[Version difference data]

———

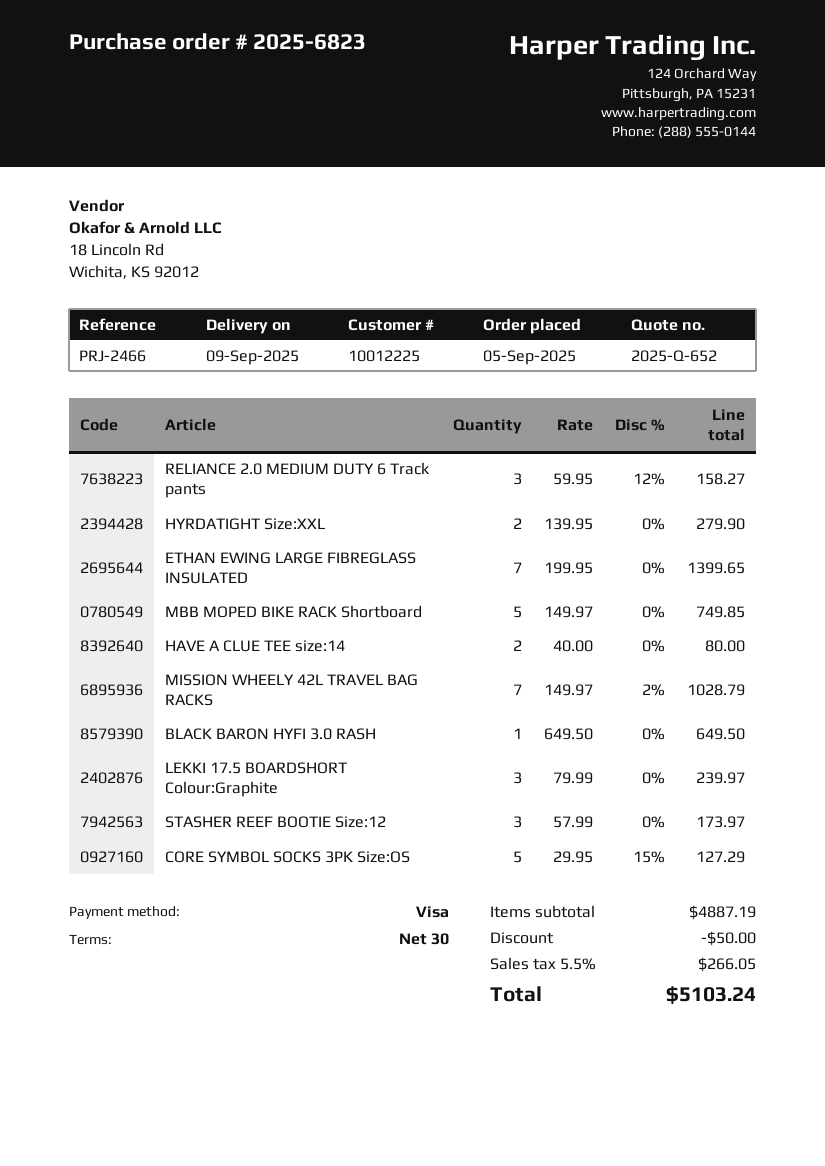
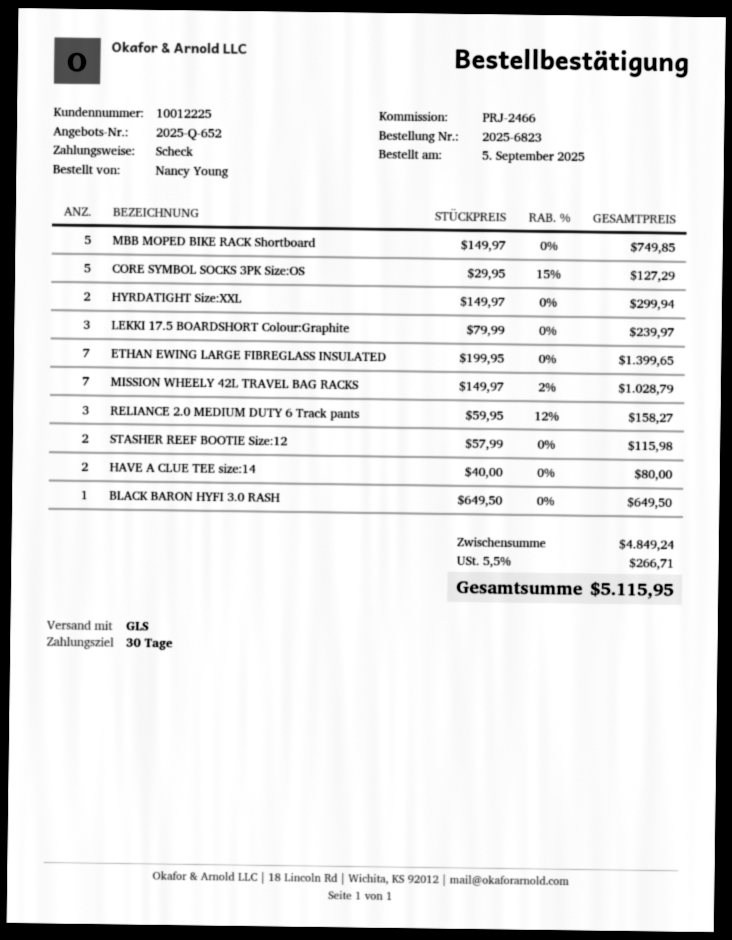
payment method: Visa -> cheque
HYRDATIGHT Size:XXL: 2 x 139.95 = 279.90 -> 2 x 149.97 = 299.94
STASHER REEF BOOTIE Size:12: 3 x 57.99 = 173.97 -> 2 x 57.99 = 115.98
subtotal: 4887.19 -> 4849.24
discount: 50.00 -> none
tax: 5.5% = 266.05 -> 5.5% = 266.71
total: 5103.24 -> 5115.95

———

Exercise - Work through the records line by line and tally those with the word "Size". Report only the total.

Written answer - 2